Let the recriminations begin. After one of the greatest upsets in American political history, journalists, historians and bloggers will be talking for years about what happened. In such a close race, the winner (Obama) did plenty of things wrong, and the loser (Clinton) did a lot right. But that's not what we're here for today. First we need to know what tipped the balance. Here are five reasons why he won and five reasons why she lost.
Why Obama Won
Message Obama's change message was far superior in 2008 to Hillary's experience message. With a majority of Americans telling pollsters the country is on the wrong track, this is a "change election," as even John McCain admitted this week. Obama faced a danger, fueled by Hillary's gibes, that his change message would be too vague and rhetorical. But the combination of wonky policy speeches in early 2007 and a well-designed Web site that proved he was substantive helped him put meat on the strong bones of his themes.
The basic choice, as I argued from the beginning, was Inspiration vs. Restoration, and even when Obama's hope message flagged among certain constituencies, it worked better overall than nostalgia for the competence of the Clinton years.

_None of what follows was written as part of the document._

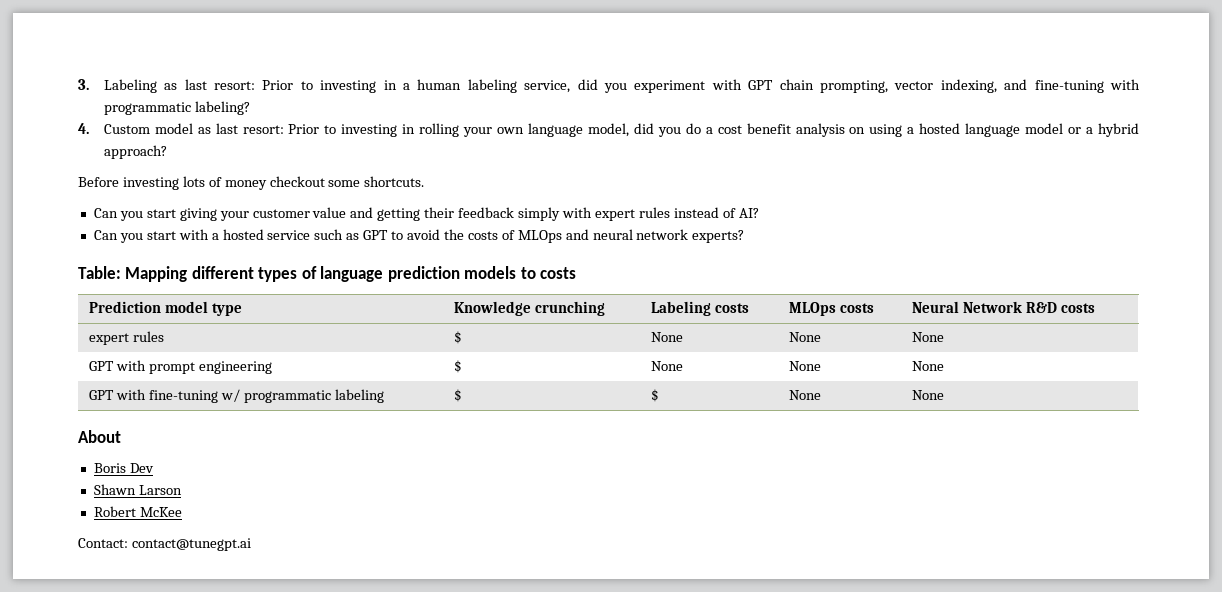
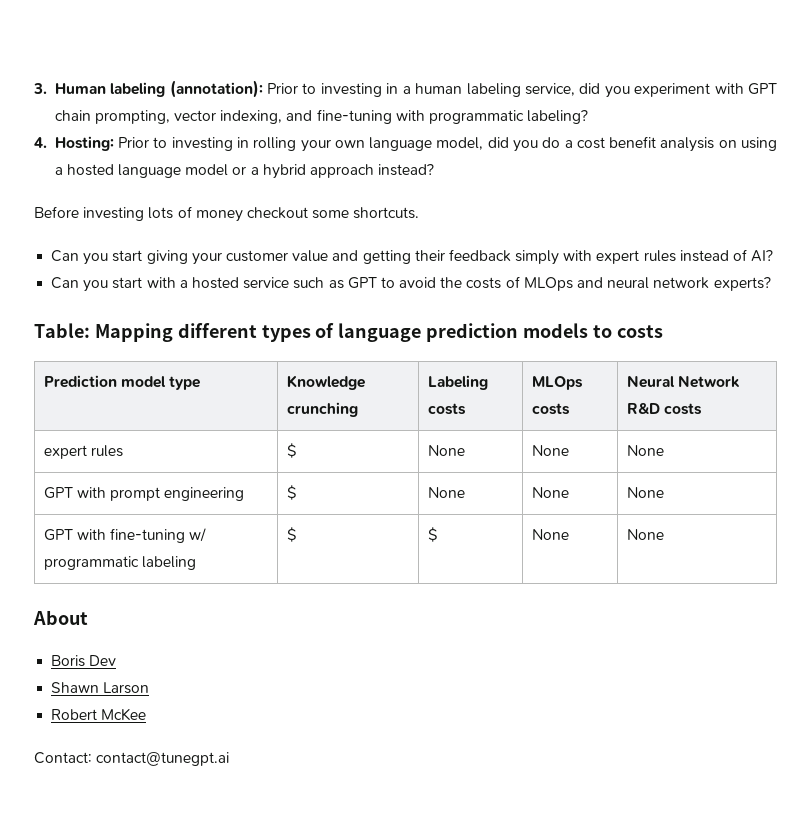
- 3. Labeling as last resort: Prior to investing in a human labeling service, did you experiment with GPT chain prompting, vector indexing, and fine-tuning with programmatic labeling?
+ 3. Human labeling (annotation): Prior to investing in a human labeling service, did you experiment with GPT chain prompting, vector indexing, and fine-tuning with programmatic labeling?
- 4. Custom model as last resort: Prior to investing in rolling your own language model, did you do a cost benefit analysis on using a hosted language model or a hybrid approach?
+ 4. Hosting: Prior to investing in rolling your own language model, did you do a cost benefit analysis on using a hosted language model or a hybrid approach instead?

Organization: The tone of every organization is set from the top. A fish rots from the head, but the head is also how the fish navigates. Obama started his professional life as a community organizer. In 1992 he led a drive that registered 150,000 Chicago voters. As his shout-out Tuesday night to campaign manager David Plouffe suggests, he looked for--and found--the best organizers in politics, regardless of age. Even had Hillary tried to organize in the caucus states, she would still have likely lost them.